_Requirement_. From the first line to the last, write out the records exactly, leaving out images.

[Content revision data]
»»

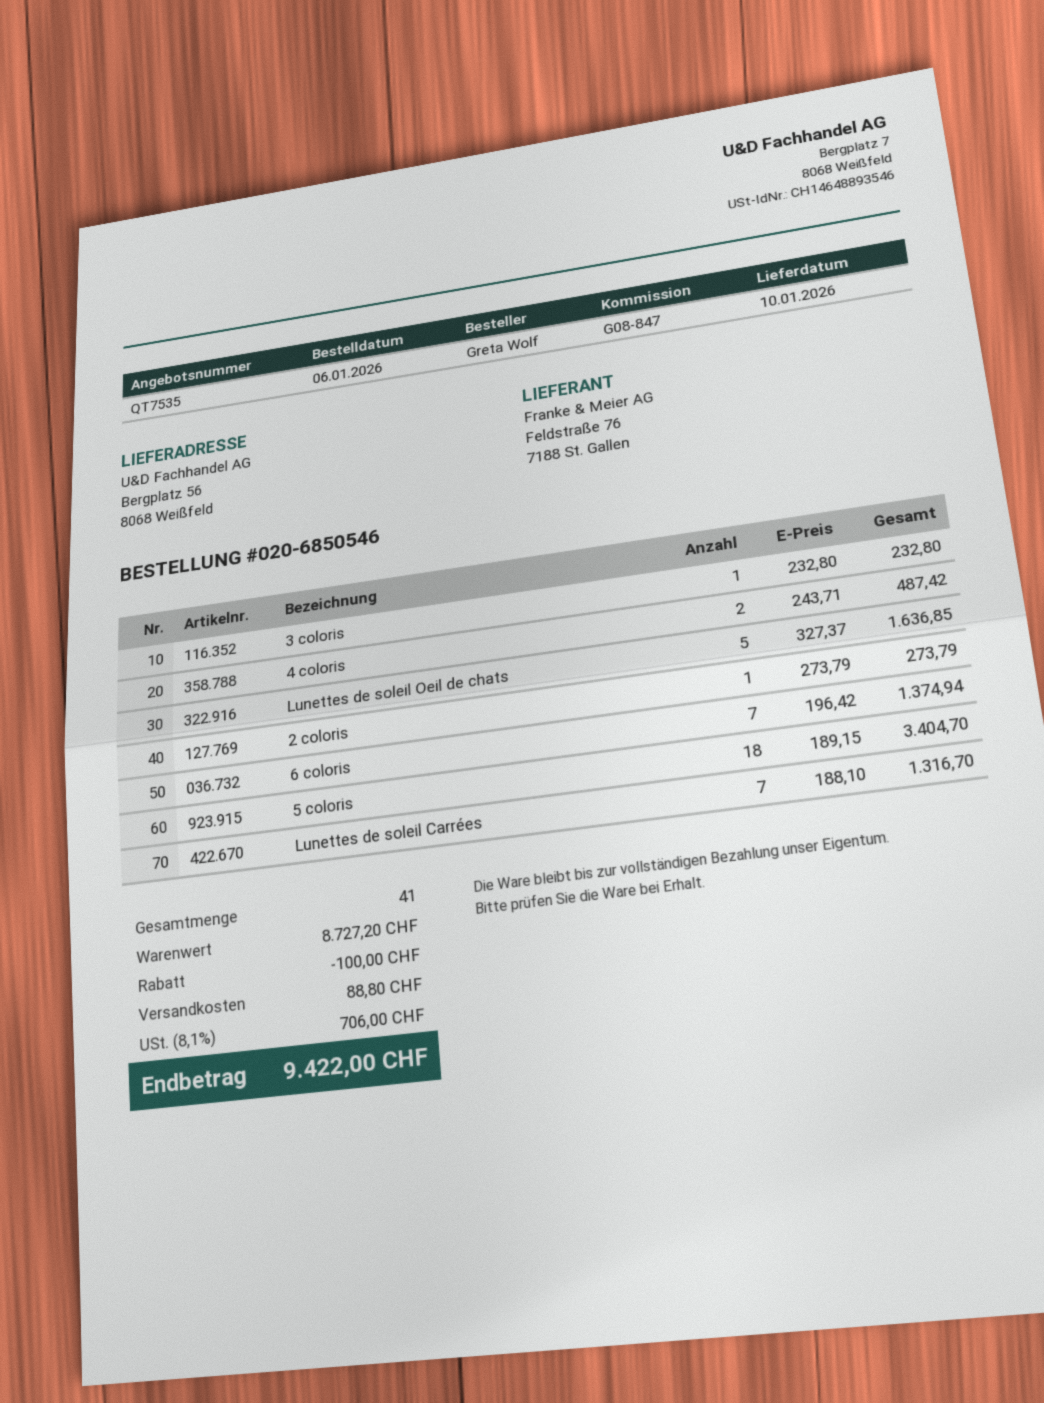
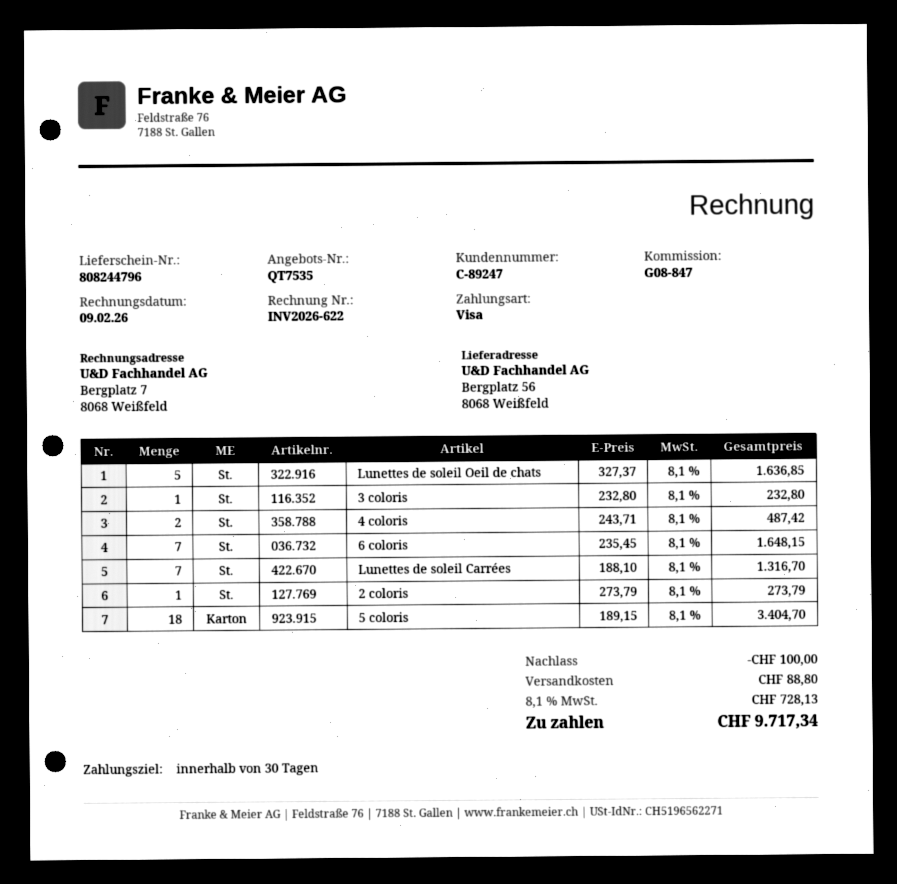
6 coloris: 7 x 196.42 = 1374.94 -> 7 x 235.45 = 1648.15
tax: 8.1% = 706.00 -> 8.1% = 728.13
total: 9422.00 -> 9717.34

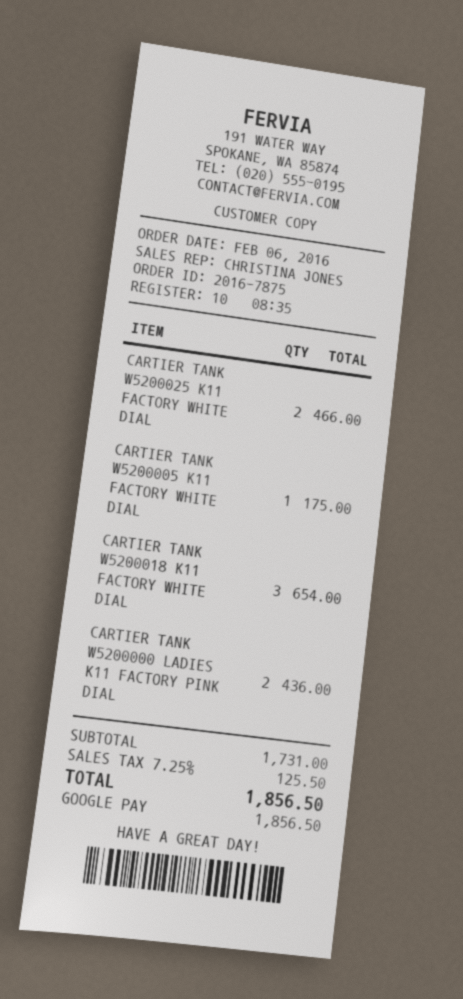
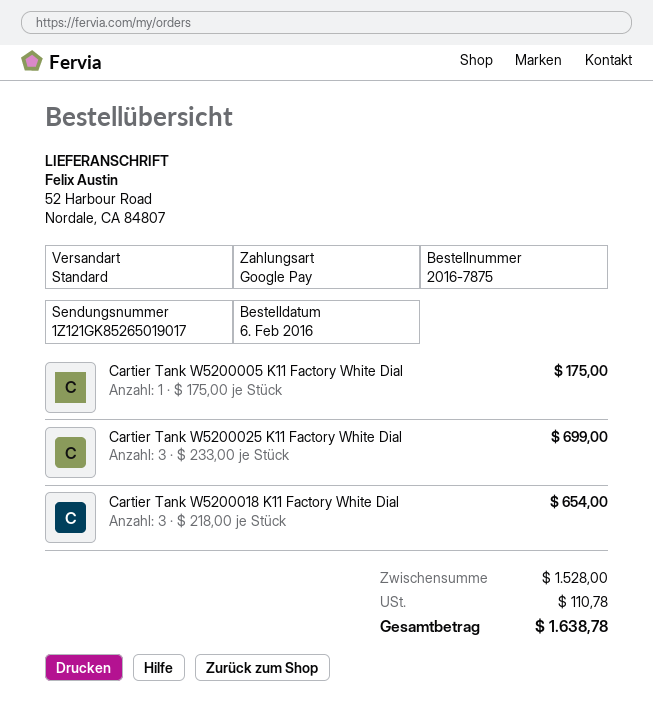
CARTIER TANK W5200025 K11 FACTORY WHITE DIAL: 2 for 466.00 -> 3 for 699.00
CARTIER TANK W5200000 LADIES K11 FACTORY PINK DIAL: 2 for 436.00 -> none
subtotal: 1731.00 -> 1528.00
tax: 125.50 -> 110.78
total: 1856.50 -> 1638.78

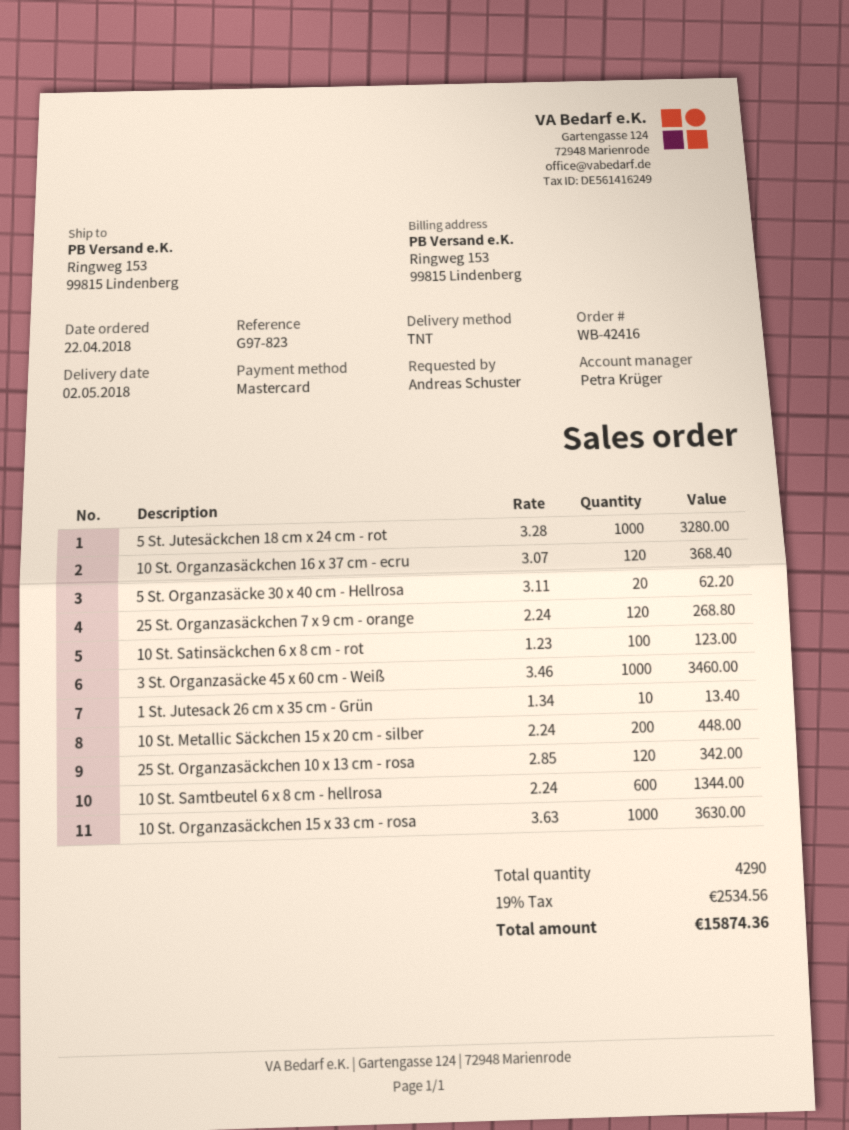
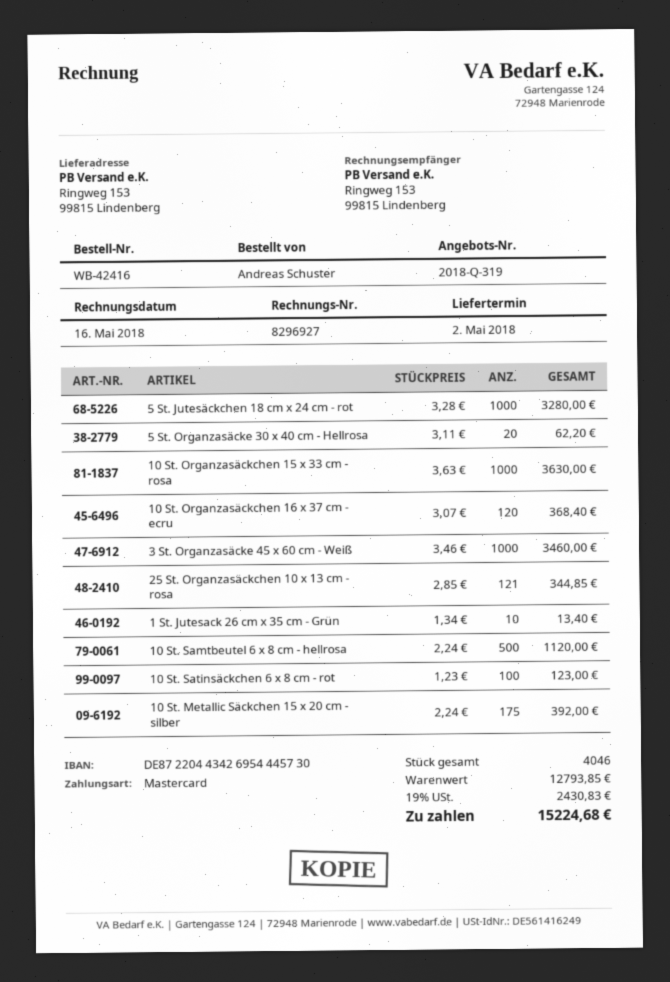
25 St. Organzasäckchen 7 x 9 cm - orange: 120 x 2.24 = 268.80 -> none
10 St. Metallic Säckchen 15 x 20 cm - silber: 200 x 2.24 = 448.00 -> 175 x 2.24 = 392.00
25 St. Organzasäckchen 10 x 13 cm - rosa: 120 x 2.85 = 342.00 -> 121 x 2.85 = 344.85
10 St. Samtbeutel 6 x 8 cm - hellrosa: 600 x 2.24 = 1344.00 -> 500 x 2.24 = 1120.00
total quantity: 4290 -> 4046
tax: 19% = 2534.56 -> 19% = 2430.83
total: 15874.36 -> 15224.68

««

_Output for this task_.
6 coloris: 7 x 196.42 = 1374.94 -> 7 x 235.45 = 1648.15
tax: 8.1% = 706.00 -> 8.1% = 728.13
total: 9422.00 -> 9717.34

CARTIER TANK W5200025 K11 FACTORY WHITE DIAL: 2 for 466.00 -> 3 for 699.00
CARTIER TANK W5200000 LADIES K11 FACTORY PINK DIAL: 2 for 436.00 -> none
subtotal: 1731.00 -> 1528.00
tax: 125.50 -> 110.78
total: 1856.50 -> 1638.78

25 St. Organzasäckchen 7 x 9 cm - orange: 120 x 2.24 = 268.80 -> none
10 St. Metallic Säckchen 15 x 20 cm - silber: 200 x 2.24 = 448.00 -> 175 x 2.24 = 392.00
25 St. Organzasäckchen 10 x 13 cm - rosa: 120 x 2.85 = 342.00 -> 121 x 2.85 = 344.85
10 St. Samtbeutel 6 x 8 cm - hellrosa: 600 x 2.24 = 1344.00 -> 500 x 2.24 = 1120.00
total quantity: 4290 -> 4046
tax: 19% = 2534.56 -> 19% = 2430.83
total: 15874.36 -> 15224.68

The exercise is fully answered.